Running my own online sports betting company.
I was given a take home project to complete as part of an interview process for one company. I was given 48 hours to implement a basic chat server in Golang. I didn't know Golang, but the hiring manager thought it'd be a good challenge to see how quickly I learn new things and deliver results. I spent an entire weekend learning Go and tried to be honest about using only 48 hours to write the application. I wasn't given any skeleton code, had to implement the whole thing from scratch. I never made an entire web app from scratch especially in language I wasn't familiar with so the learning experience felt like drinking from a firehose. I learned a ton but couldn't complete the project because it was a bit too much on top of my full-time job and going through interviews with other companies, so I submitted my barely functioning code in shame and knew that was automatic rejection right there. I wonder if I'm just a shitty developer or if given enough time I would have been able to make it work.
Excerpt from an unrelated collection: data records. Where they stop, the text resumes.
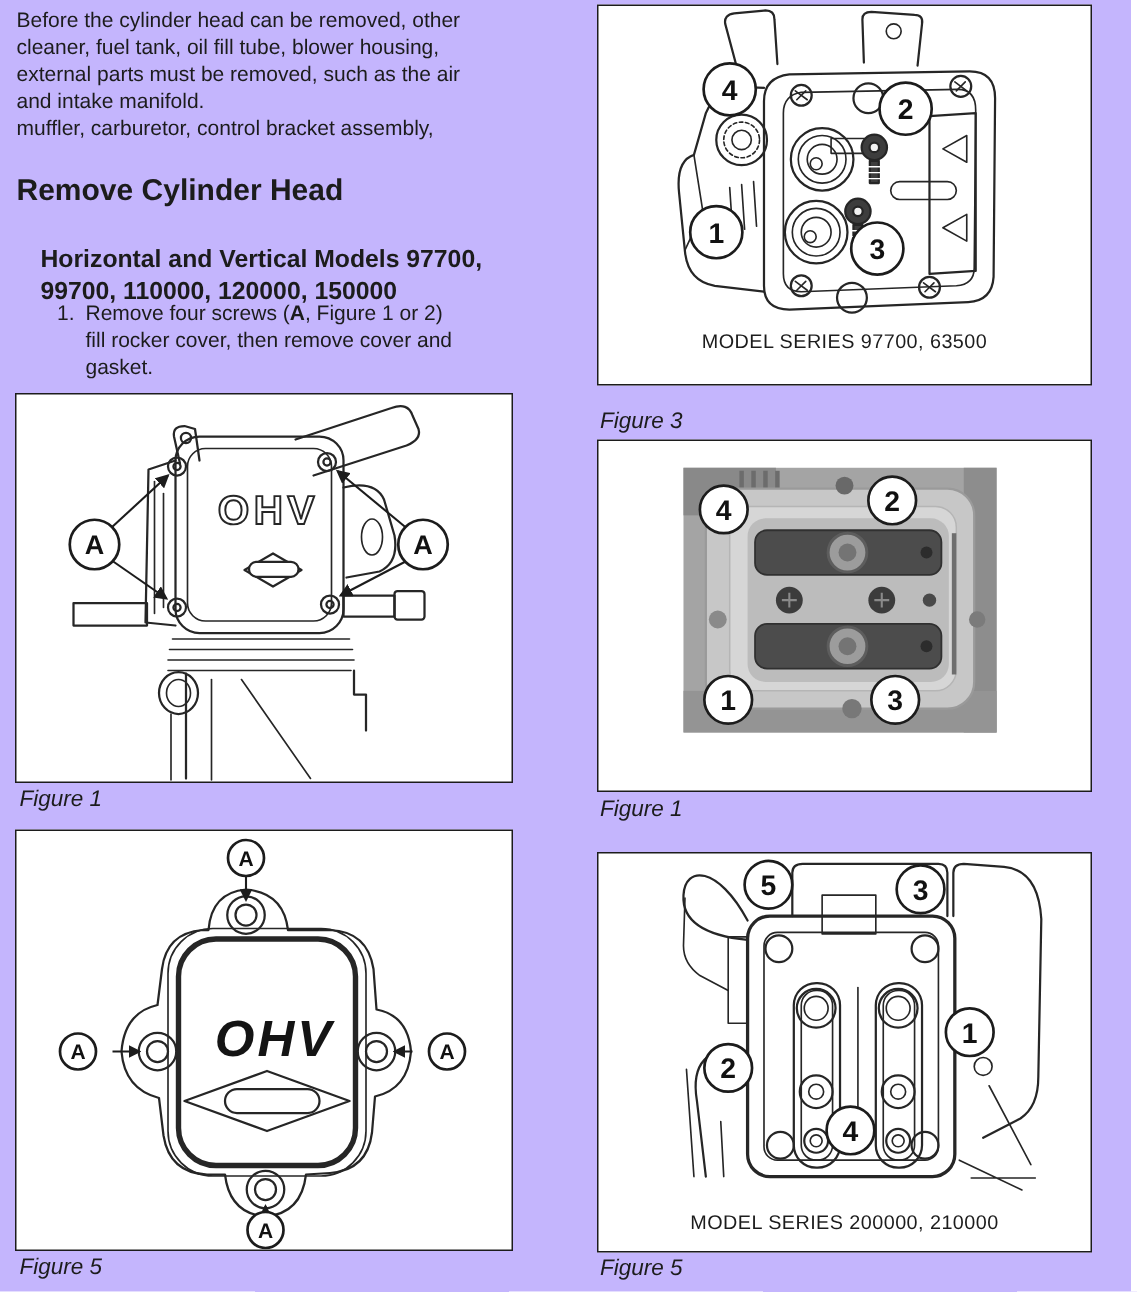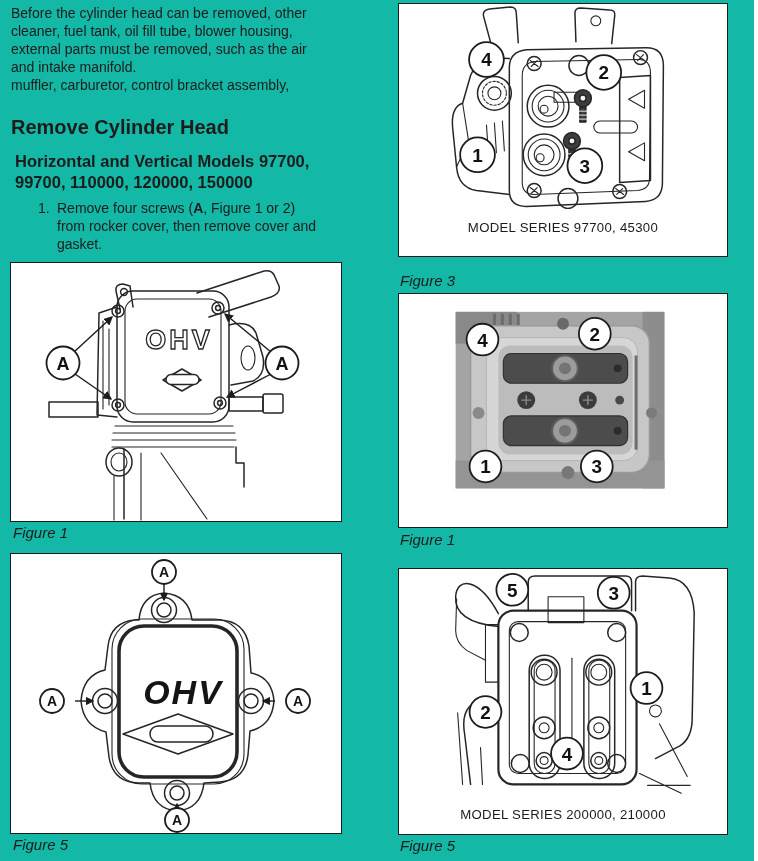--- a/index.html
+++ b/index.html
@@ -3,7 +3,7 @@
 <meta charset="utf-8">
 <style>
   html,body{margin:0;padding:0;background:#fff;}
-  .page{position:relative;width:754px;height:861px;background:#14b8a6;overflow:hidden;
+  .page{position:relative;width:754px;height:861px;background:#c4b5fd;overflow:hidden;
         font-family:"Liberation Sans","DejaVu Sans",sans-serif;color:#1c1c1c;}
   .intro{position:absolute;left:11px;top:4px;font-size:14px;line-height:18px;white-space:nowrap;}
   .h-main{position:absolute;left:11px;top:116px;margin:0;font-size:20px;font-weight:700;white-space:nowrap;}

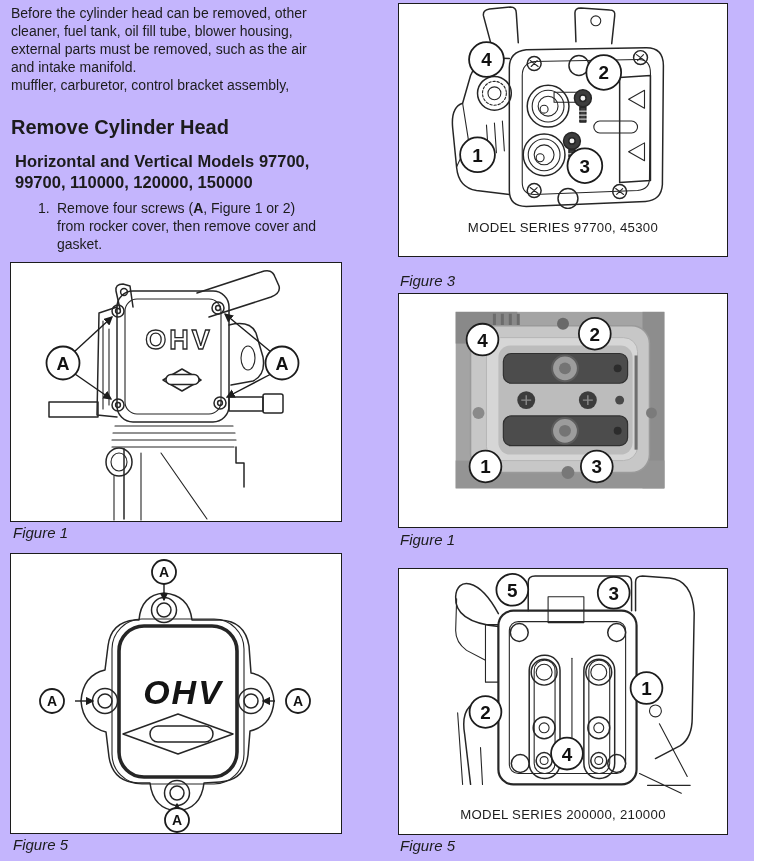--- a/index.html
+++ b/index.html
@@ -7,7 +7,7 @@
         font-family:"Liberation Sans","DejaVu Sans",sans-serif;color:#1c1c1c;}
   .intro{position:absolute;left:11px;top:4px;font-size:14px;line-height:18px;white-space:nowrap;}
   .h-main{position:absolute;left:11px;top:116px;margin:0;font-size:20px;font-weight:700;white-space:nowrap;}
-  .h-sub{position:absolute;left:11px;top:147px;margin:4px;font-size:16.5px;font-weight:700;line-height:20.5px;white-space:nowrap;}
+  .h-sub{position:absolute;left:11px;top:147px;margin:16px;font-size:16.5px;font-weight:700;line-height:20.5px;white-space:nowrap;}
   .step{position:absolute;left:38px;top:199px;font-size:14px;line-height:18px;display:flex;white-space:nowrap;}
   .step-num{width:19px;flex:0 0 19px;}
   .fig-box{position:absolute;background:#fff;border:1.4px solid #1c1c1c;box-sizing:border-box;}

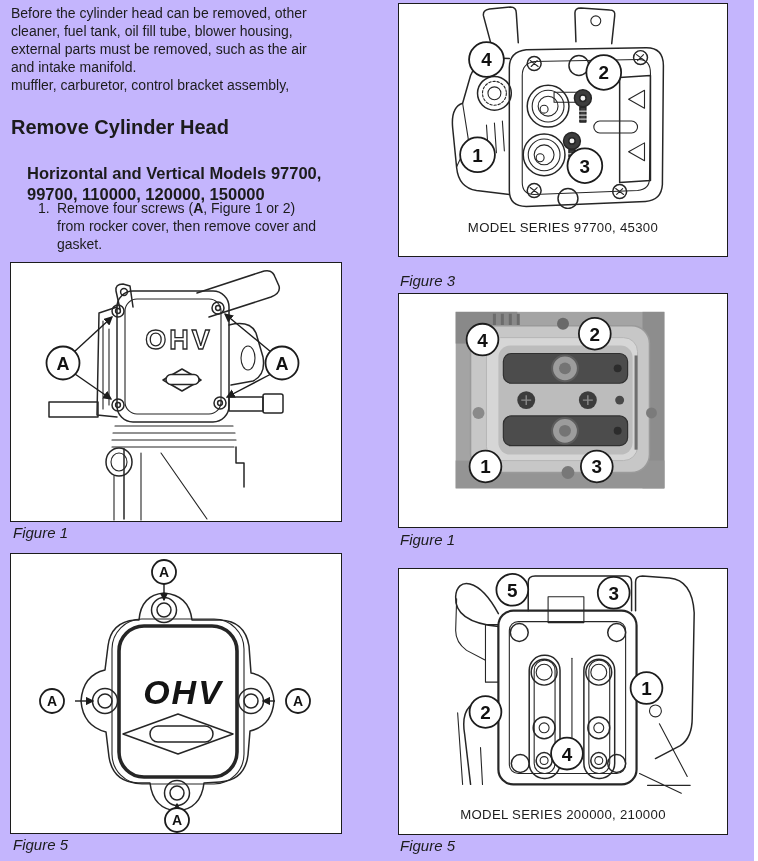--- a/index.html
+++ b/index.html
@@ -45,7 +45,7 @@
     <span class="step-num">1.</span>
     <div>
       <div><span>Remove four screws (</span><b>A</b><span>, Figure 1 or 2)</span></div>
-      <div>from rocker cover, then remove cover and</div>
+      <div>fill rocker cover, then remove cover and</div>
       <div>gasket.</div>
     </div>
   </div>

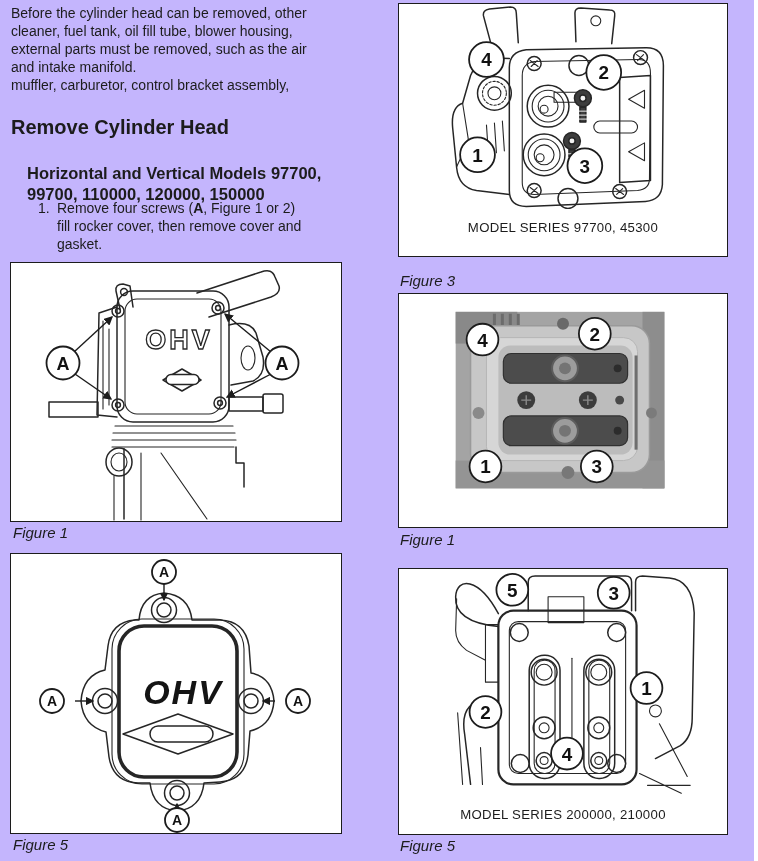--- a/index.html
+++ b/index.html
@@ -268,7 +268,7 @@
         <text class="callout-txt" x="187" y="170" font-size="19">3</text>
       </g>
     </svg>
-    <div class="series-label" style="top:216px;">MODEL SERIES 97700, 45300</div>
+    <div class="series-label" style="top:216px;">MODEL SERIES 97700, 63500</div>
   </div>
   <div class="fig-caption" style="left:400px;top:272px;">Figure 3</div>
Maybe it's just me, but I'm not sure what the point of take home projects like that is. Like my first instinct for something like this is to Google it. Guess what happens when I do google "chat server in golang"? I get a bunch of examples. So do I just copy them/strip them down/combine the examples or do I try to code this thing from scratch with no examples? Guess which I would do in an actual job?

No, you're not a shitty dev. I'm sure given enough time you would have gotten it. Take home projects are weird. They are better than the whiteboarding imo, but only barely.